All entries are to be copied exactly, with pictures removed.

Modification records:
=-=-=-=-=

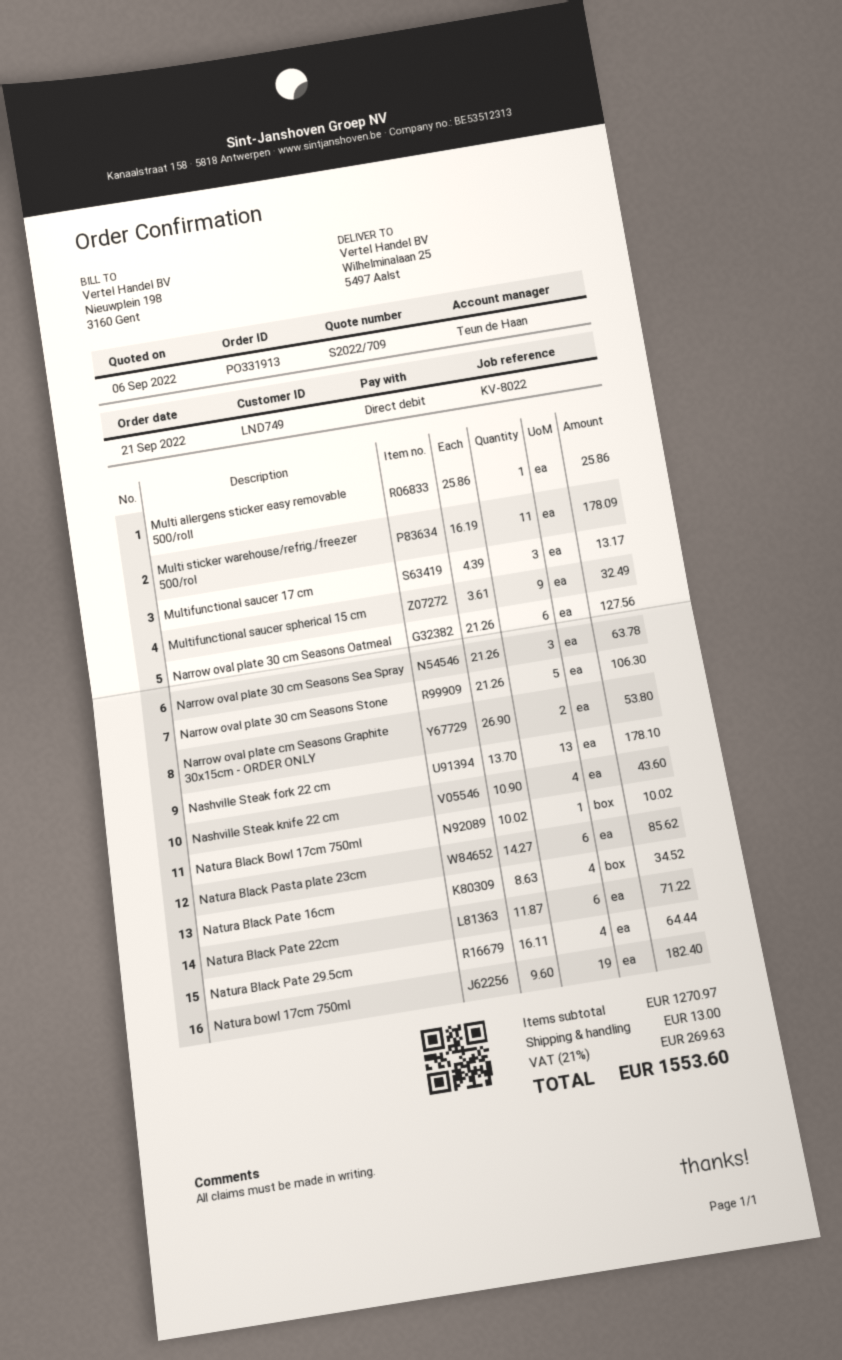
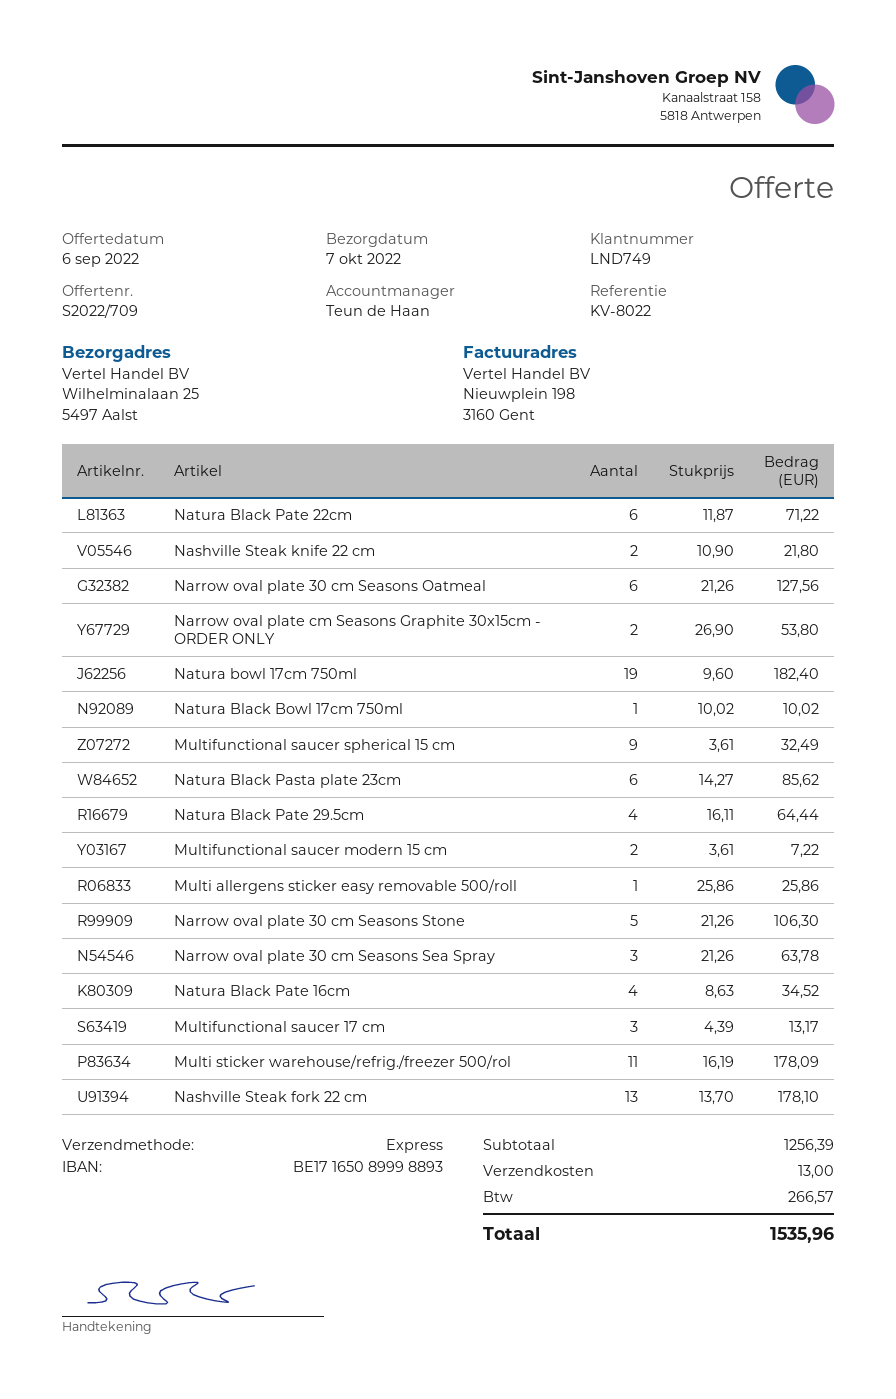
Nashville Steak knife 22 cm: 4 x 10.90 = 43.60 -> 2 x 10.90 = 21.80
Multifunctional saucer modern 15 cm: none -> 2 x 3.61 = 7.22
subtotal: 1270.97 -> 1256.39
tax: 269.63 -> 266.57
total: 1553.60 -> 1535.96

=-=-=-=-=

Response to the task:
Nashville Steak knife 22 cm: 4 x 10.90 = 43.60 -> 2 x 10.90 = 21.80
Multifunctional saucer modern 15 cm: none -> 2 x 3.61 = 7.22
subtotal: 1270.97 -> 1256.39
tax: 269.63 -> 266.57
total: 1553.60 -> 1535.96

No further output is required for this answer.